Hospitals from hell: Over budget, inefficient and staff can’t take a holiday

Staff unable to take days off and hospitals unable to make money from parking and private patients caused a $70 million shortfall last year.

Feb 10, 2021, updated Feb 10, 2021
With budgets in the red and inefficient services, Queensland hospitals face a looming financial emergency. (Photo: ABC)

With budgets in the red and inefficient services, Queensland hospitals face a looming financial emergency. (Photo: ABC)

In a report tabled in parliament this week, Auditor-General Brendan Worrall highlighted the growing number of Hospital and Health Service districts with budgets in the red.

Worrall said that seven of the 16 HHSs had accumulated an overall loss since they were formed in 2012. That was three more than the previous tally, with 11 HHSs recording an operating loss in the 2019-20 year when combined losses were $82 million – up from $34 million the year before.

This morning, Treasurer Cameron Dick was adamant the HHSs would be kept to budget this year.

“We have to be prudent and very careful with public money now,” Dick said.

While the pandemic has caused widespread disruption, it largely exacerbated pre-existing conditions in hospital administration, particularly with fewer clinical staff able to take leave.

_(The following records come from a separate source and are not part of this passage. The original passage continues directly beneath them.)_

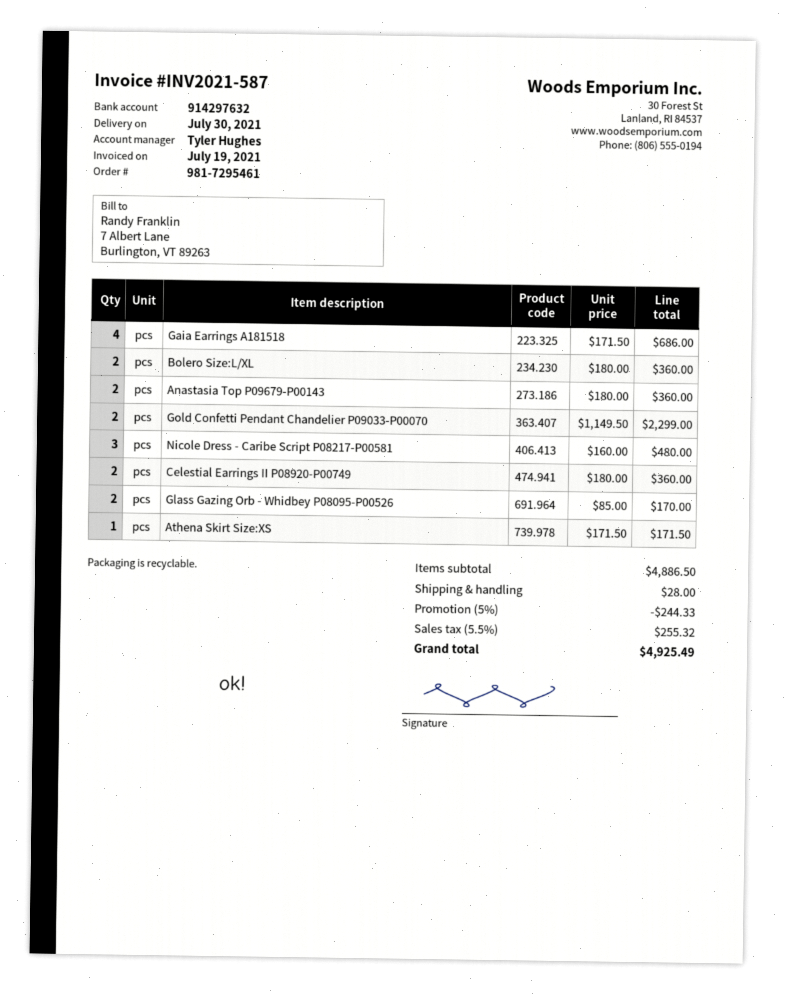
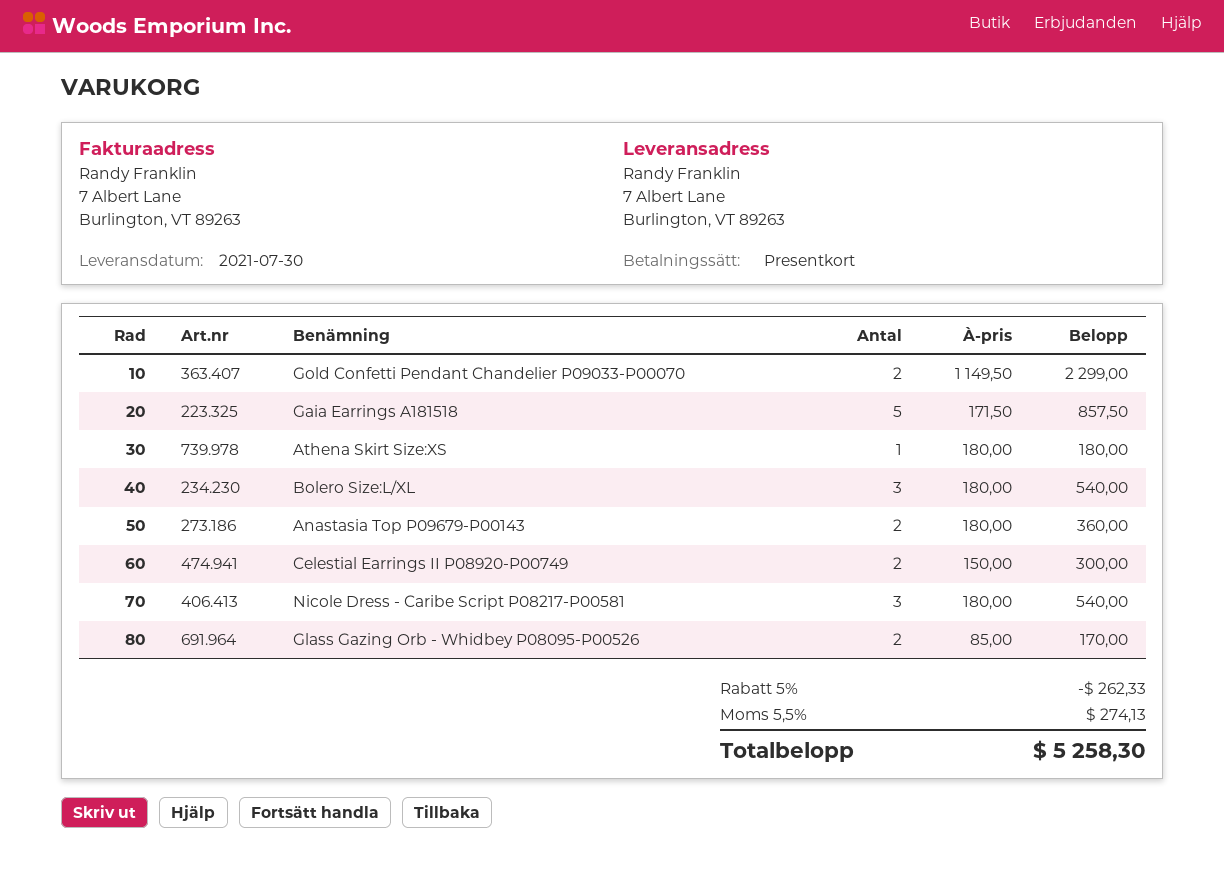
Gaia Earrings A181518: 4 x 171.50 = 686.00 -> 5 x 171.50 = 857.50
Bolero Size:L/XL: 2 x 180.00 = 360.00 -> 3 x 180.00 = 540.00
Nicole Dress - Caribe Script P08217-P00581: 3 x 160.00 = 480.00 -> 3 x 180.00 = 540.00
Celestial Earrings II P08920-P00749: 2 x 180.00 = 360.00 -> 2 x 150.00 = 300.00
Athena Skirt Size:XS: 1 x 171.50 = 171.50 -> 1 x 180.00 = 180.00
discount: 5% = 244.33 -> 5% = 262.33
shipping: 28.00 -> none
tax: 5.5% = 255.32 -> 5.5% = 274.13
total: 4925.49 -> 5258.30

Worrall warned that catching up on holidays might require hospitals to recruit temporary workers as cover, while meeting new labour targets could also impact on performance.

Queensland Health director-general John Wakefield said additional funding from the Commonwealth was specifically for the pandemic, and came as hospitals were unable to raise their own revenue or clear leave loadings from their books.

“Queensland Health has estimated the combined negative operating statement impact of these two items was approximately $70 million across the HHSs in 2019-20,” Wakefield told Worrall, in a letter tabled with the report.

Worrall noted that some HHSs had not acted on previous audit findings, and after eight years some still did not have approved service level agreements with the department for the purchasing and payroll services the department performs on their behalf.

The measure used to determine the efficiency of hospital services is also blowing out because of a widening gap between what they are paid, under complex funding arrangements and a measure known as the Queensland Weighted Activity Unit, and what it costs them to deliver.

“The cost to deliver QWAUs has increased in all regions over the last three years, except at North West HHS within the rural and remote region,” Worrall found.

Worrall also found five of the 16 HHSs failed to meet best practice financial benchmarks require to show their sustainability, with a “significant future challenge in funding the anticipated maintenance of their buildings”.

“These HHSs may not have enough cash to pay for significant expenditure items as they arise, for example, construction payments. This means they may choose to hand back the operational management of these projects to the department.”

Under Treasurer Rachel Hunter, in a letter to Worrall, noted “the ongoing challenge in relation to financial sustainability within the health sector and the significant impact of COVID-19”. She offered no further comment.

Worrall also briefly referred to other audits in the sector: the Townsville Hospital Foundation and Gold Coast Hospital Foundation were red-flagged over the lack of controls to ensure cash donations and sales revenue were recorded, while Bundaberg Hospital Foundation and Townsville Hospital Foundation did not finalise their financial reports within the legislative deadline.

“For the fourth time in five years, we issued a qualified audit opinion for the annual ‘prudential compliance statement’ for Queensland Health’s aged care facilities across four HHSs,” Worrall wrote.

“In this statement, Queensland Health is required to outline to the Australian Government how it has managed refundable accommodation deposits, accommodation bonds, and entry contributions from aged care residents. We qualified our audit opinion because of significant non-compliance with several financial regulations. For example, the aged care facilities did not provide evidence that they have completed accommodation agreements with residents within the legislative timeframe.”